I did this & bought a 03 plate Saxo 1.1 bog standard job for £500 - recent'ish new clutch, I put new cheapo disc & pads on it so sets me at about £600 not inc tax insurance.

I only go to work & back in it so a around trip of 15 mile but I give it no love, it gets abused, never cleaned, driven from cold, I don't even lock the doors! And I tell you what, best car I've ever owned, no power steering is interesting too!!

I say go for it, worst that'll happen is you lose £500, no biggy really!


----------



## Clancy (Jul 21, 2013)

Go for it, driving cheap cars you don't care about can be really fun actually. I've made a profit on all the cheap cars I've had, just give it a good look over when buying so risk is as low as possible


----------



## Alex_225 (Feb 7, 2008)

I was just chatting with the Mrs about it and was looking at a handful of cars that are sub a grand. What does she come out with, "Eurgh it's green", "I wouldn't want a car with high mileage because it would be unreliable" etc etc when suggesting she could use it for work too! 

There's plenty to choose from though from Focus's to Lagunas to Mondeos etc even a couple of rough Mercs.


----------



## millns84 (Jul 5, 2009)

If you're in a position to be considering up to a grand for a banger plus tax, insurance etc then I don't see the point. How many trips in the AMG would it take to equal the cost of this extra car?

You've got an amazing car, use it!


----------



## tyson1989 (Feb 21, 2015)

As long as your careful it can be done for sure. 

I've never paid more than £1000 for a car, either run it for a year (or until I'm bored of it!)or 2 and I've at minimum got the money back I paid for it


----------



## The_Bouncer (Nov 24, 2010)

I've run a W reg 406hdi Est as a Rubble Shifter runaround for the last few years now and it cost peanuts.

50/60 mpg don't care where I park it, don't care if it carries a more than average amount of dirt.

But. It's comfy, drives nice, has aircon/lectric seat/window/doors etc.

You can pick up a fully loaded full leather example for between 500/1000 run it for a year and sell it for same money.
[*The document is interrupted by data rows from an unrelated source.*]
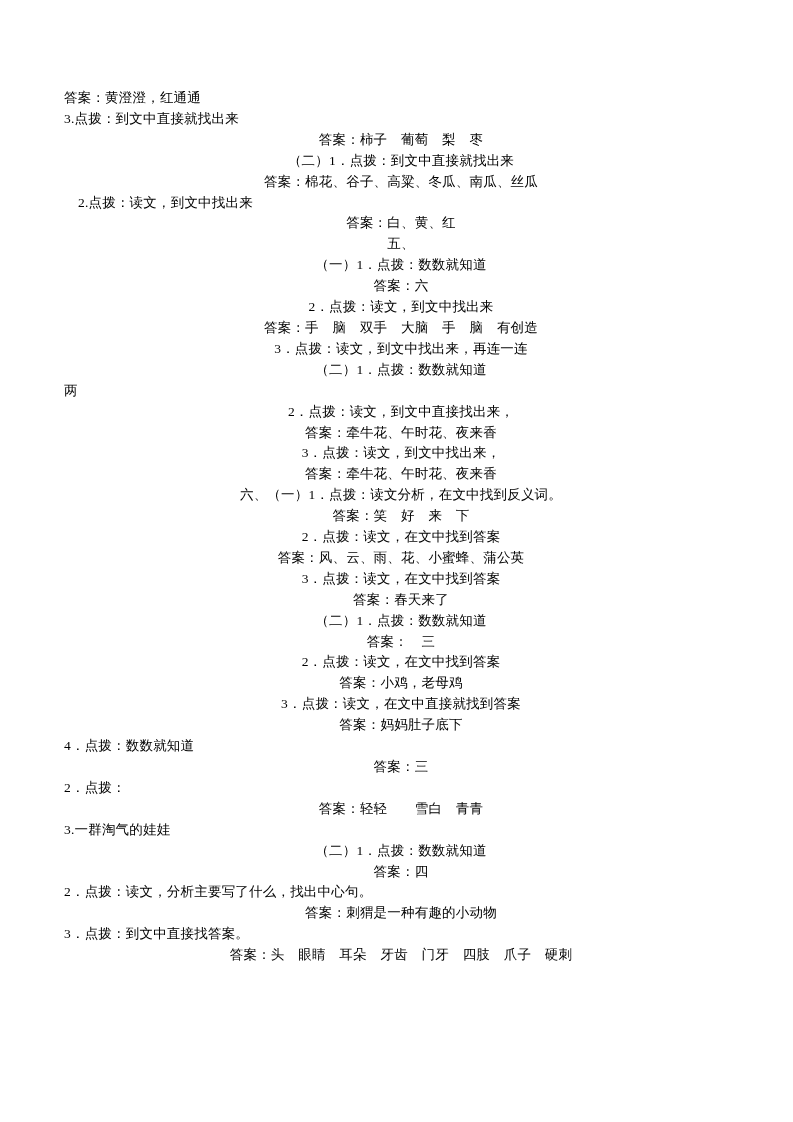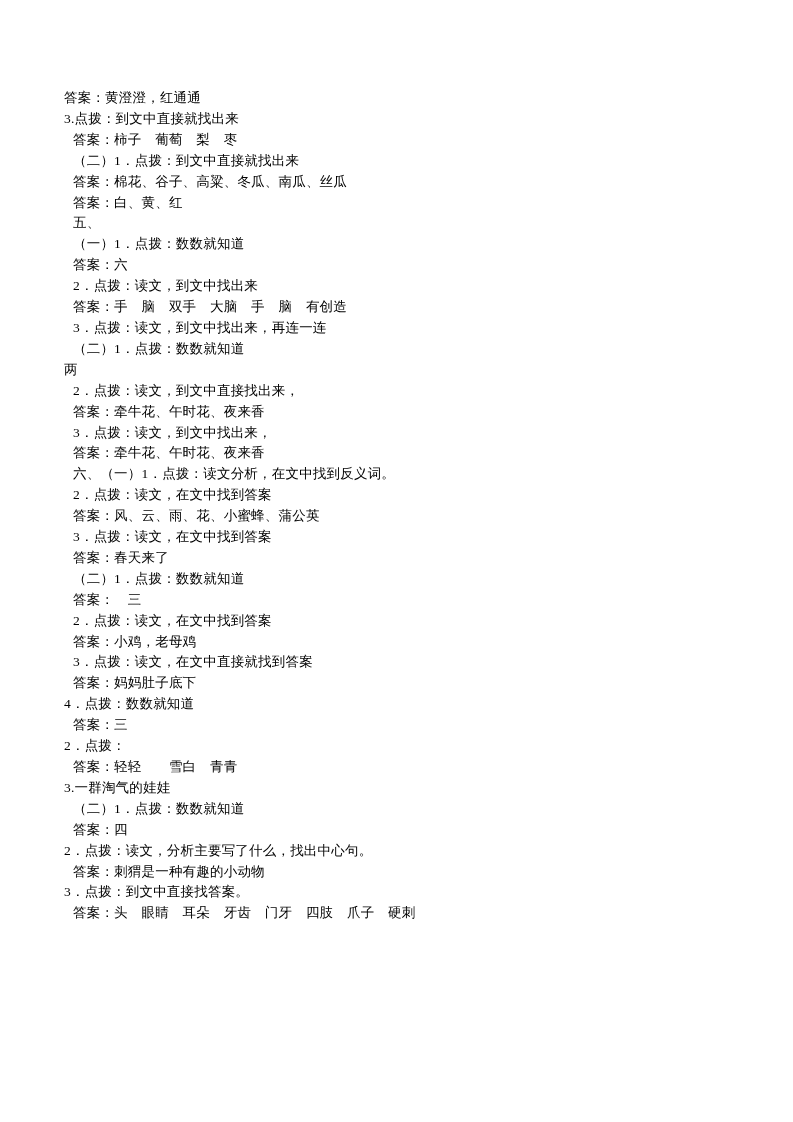"答案：柿子 葡萄 梨 枣" .indent-1 { text-align: none -> center }
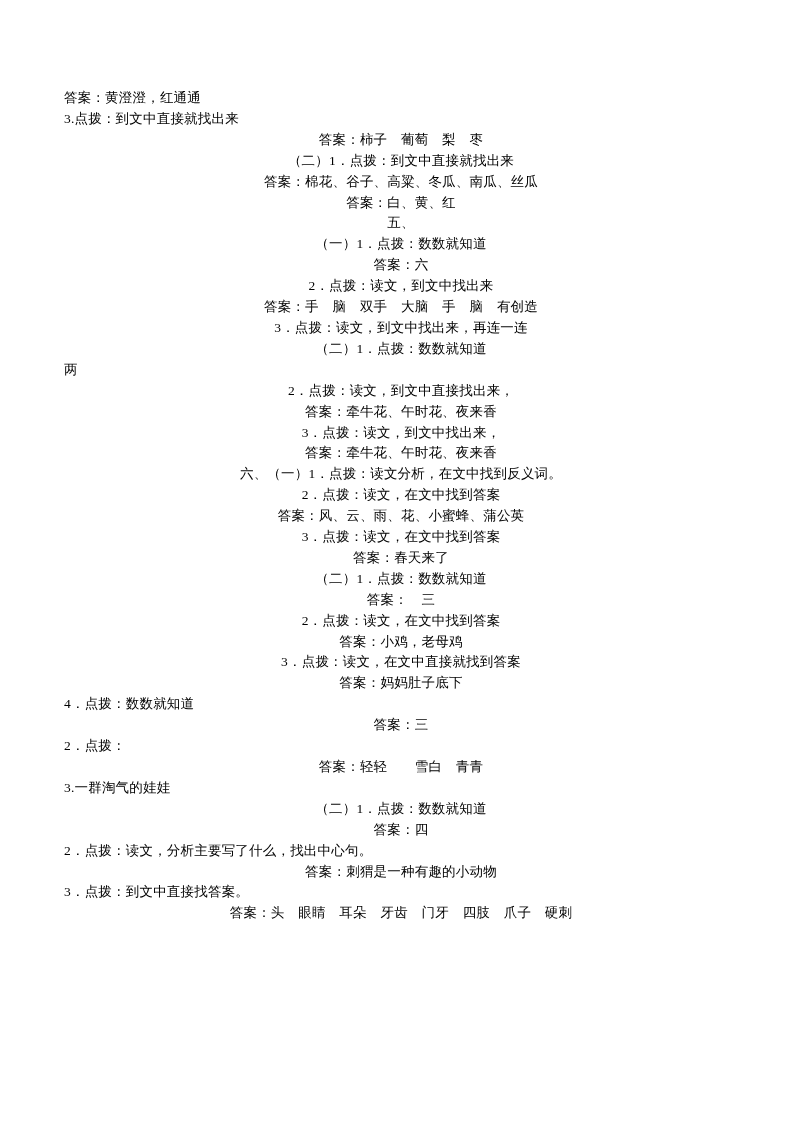"2.点拨：读文，到文中找出来" div.line { html: none -> <div>2.点拨：读文，到文中找出来</div> }
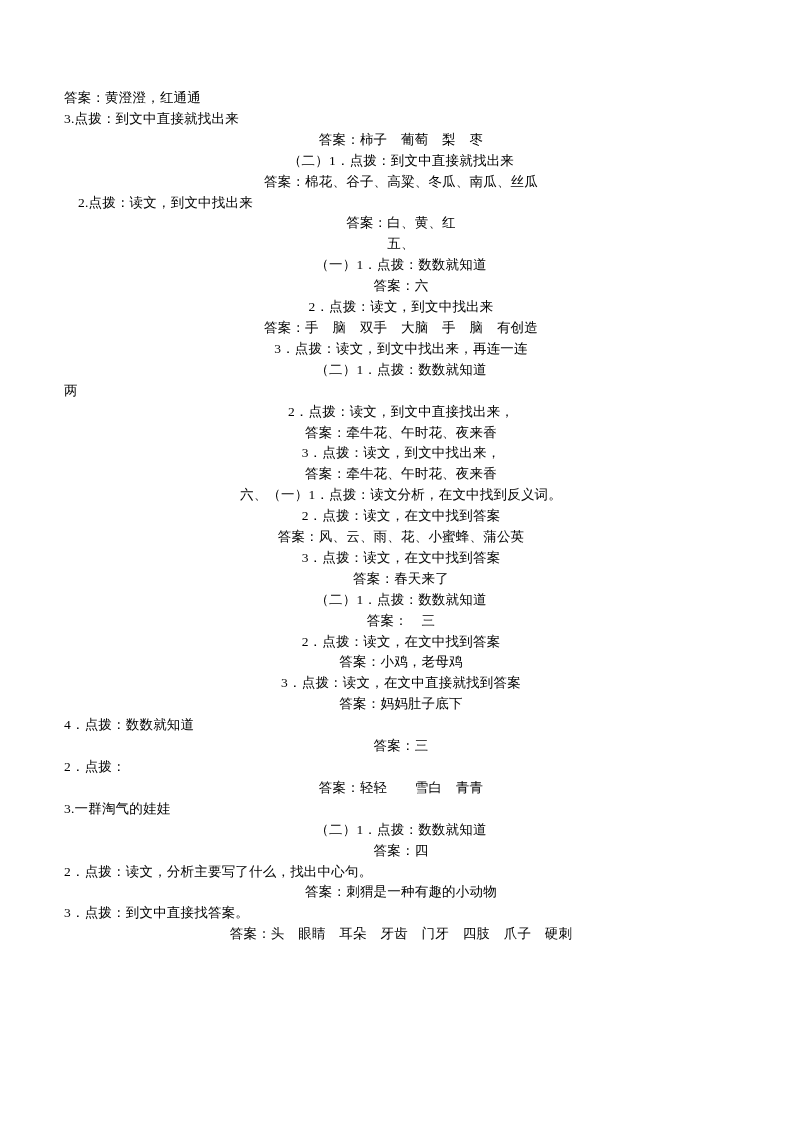"答案：笑 好 来 下" div.line { html: none -> <div>答案：笑 好 来 下</div> }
I never set out to own a peugeot, it kinda came my way but tell you what, wouldn't get rid of it in a hurry.

True bangeromics

:thumb:

> Edit, Can see this going for around 800, crazy when you think of the spec > http://www.ebay.co.uk/itm/2003-PEUG...ATHER-SEATS-/301762265442?hash=item46426ec162

.


----------



## Alex_225 (Feb 7, 2008)

millns84 said:


> If you're in a position to be considering up to a grand for a banger plus tax, insurance etc then I don't see the point. How many trips in the AMG would it take to equal the cost of this extra car?
> 
> You've got an amazing car, use it!


Absolutely see your point there mate and £ for £ it may be very very similar to running a banger or using the AMG.

That's said I use the Merc regularly so it's not sitting idle but I wouldn't use it for a run to the dump etc and would always be wairy of parking any old place.

Something very relaxing about driving a comfy old banger that you don't care too much for. A car literally for A to B that I could run for a couple of years, service myself and rack up the miles on.


----------



## ardandy (Aug 18, 2006)

Alex_225 said:


> Just a shame the Zoe doesn't have the range I'd need as its a 260 mile round trip.
> 
> The Merc is indeed perfect for the cruise, but makes the round trip £65-70 rather than £30-35.
> 
> As said driving a banger does very much come down luck, having owned a couple of £600 runabouts which worked well but could have worked out to be crap.


You'd need 2 stops of around 25 mins for that. Perfectly doable.


----------



## Kerr (Mar 27, 2012)

ardandy said:


> You'd need 2 stops of around 25 mins for that. Perfectly doable.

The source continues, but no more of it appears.